Şimdi aynı zamanda kadınların tüm kazanılmış haklarını gasp etmeye yemin etmiş kadın düşmanı bir iktidar koalisyonu, Hüda-Par, Yeni Refah gibi partilerle birlikte var karşımızda. İktidardan aldıkları güçle, Fatih Erbakan bir konuşmasında şunları söyleyebiliyor: “Aileyi korumak için Batı’dan ve Avrupa’dan ithal edilen aile ve sosyal politikalar alanındaki düzenlemelerin ıslah edilmesi gerekmektedir. Ailenin ve nesillerin korunması için eğitim sistemi ve müfredatın gözden geçirilmesi gerekmektedir. Eğitim sistemi, müfredat ve maneviyat öncelikli olarak yapılandırılmalıdır. Aile müessesesinin korunması, ahlaki ve manevi olgunluğun sağlanması, kalkınmanın en önemli şartıdır. Aynı zamanda medyada yayınlanan aile yapısına aykırı ve ahlaki değerleri bozan yayınların düzeltilmesi gerekmektedir. Aile yapımıza, tarihimize ve kültürümüze uygun bir medya oluşturulması gerekmektedir. Meclis’te LGBT sapkınlığının önlenmesi için mücadele edeceğiz, çünkü bu dış güçlerin önemli bir projesidir.” Örnekleri çoğaltmak mümkün. Ancak bu sözlerin, söylemlerin esası ortada. Bu zihniyetin pratiği kadın düşmanı politikalara karşı kadınların meclis dahil olmak üzere mücadele etmelerini, meşru bir zeminde örgütlenmelerini illegallize etmeye çalışıyor. Kadınları düşmanlaştırarak nefret nesnesi haline getirmeye çabalıyor.

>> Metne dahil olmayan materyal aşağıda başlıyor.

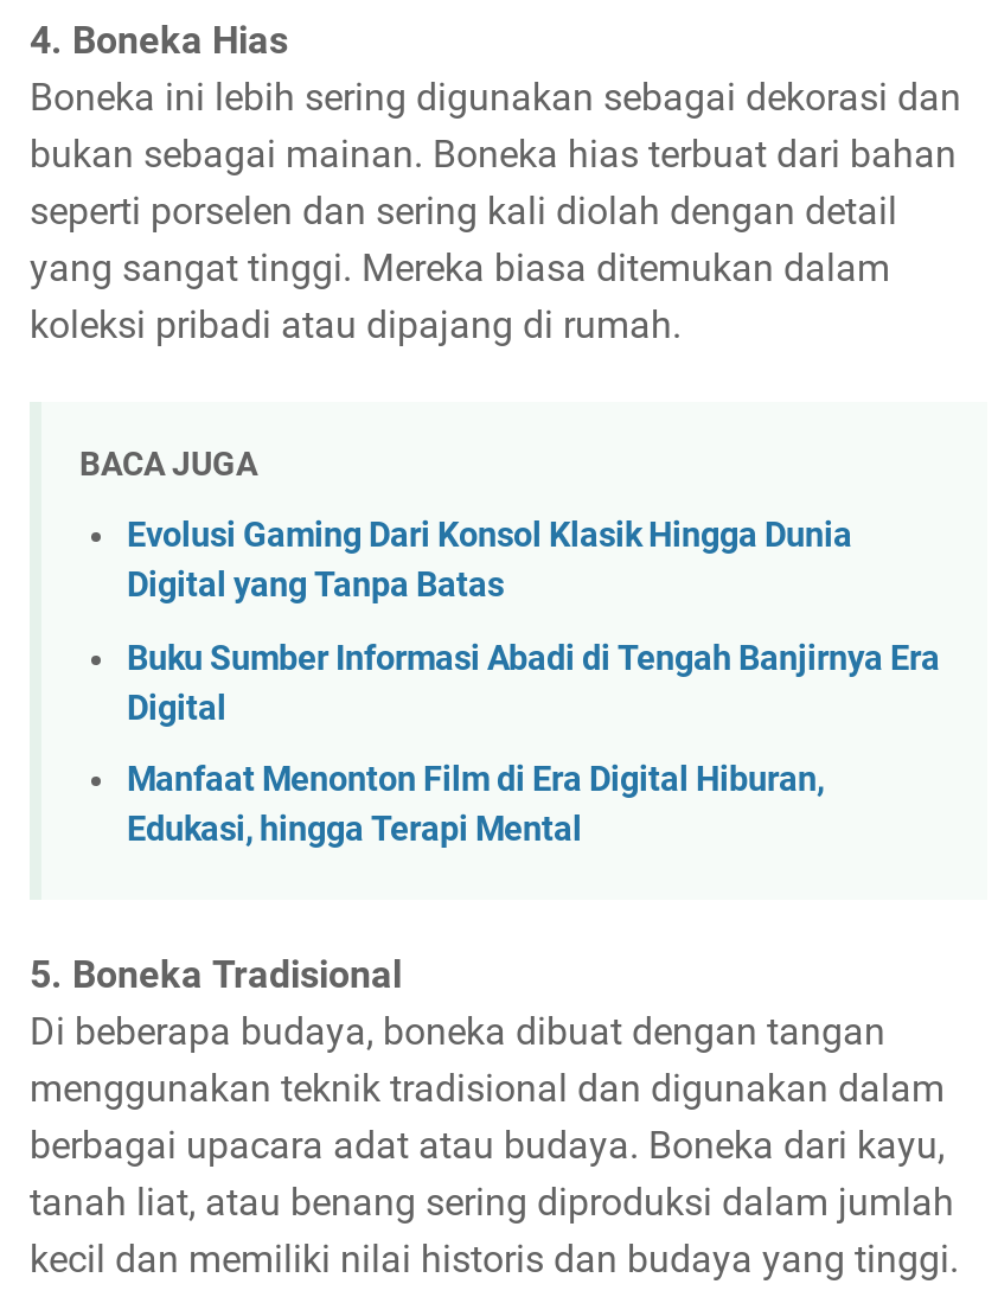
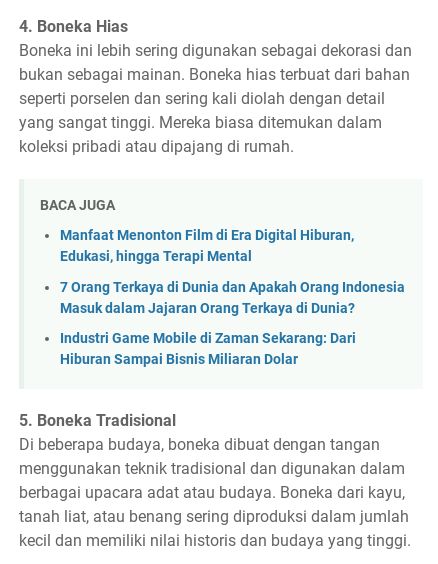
[127,516,940,728] Evolusi Gaming Dari Konsol Klasik Hingga Dunia | Digital yang Tanpa Batas | Buku Sumber Informasi Abadi di Tengah Banjirnya Era | Digital -> none
moved [127,761,824,851] -> [60,227,354,265]: Manfaat Menonton Film di Era Digital Hiburan, | Edukasi, hingga Terapi Mental
none -> [60,279,405,368] 7 Orang Terkaya di Dunia dan Apakah Orang Indonesia | Masuk dalam Jajaran Orang Terkaya di Dunia? | Industri Game Mobile di Zaman Sekarang: Dari | Hiburan Sampai Bisnis Miliaran Dolar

Faşizme dalgakıran oluşturan kadın hareketi

Çıkarları ortak olan karşımızdaki sınıfsal ittifak aynı zamanda bir erkeklik ittifakı. Ancak bu erkek egemen ittifakın karşısında da faşizmin kurumsallaşmasına geçit vermeyen bir kadın hareketi olduğunu unutmamak gerek. Kadın hareketi her koşulda mücadeleyi kesintisiz sürdürdü. Bugün geldiğimiz aşamada da, iktidar eliyle derinleştirilen erkek egemen sisteme karşı kadınlar dört bir yanda başkaldırmaya devam ediyor. Yeni dönemde kadın hareketinin mücadelesinin niteliği önemli olacak. Şimdiye kadar faşizme dalgakıran oluşturan ve siyasal ve toplumsal güçlere ön açan kadın hareketinin pozisyon alışı çok daha tayin edici olacak. Önümüzdeki dönemin siyasal yürüyüşü ve programının ana kolonlarından birini hiç kuşkusuz kadın hareketi oluşturacak.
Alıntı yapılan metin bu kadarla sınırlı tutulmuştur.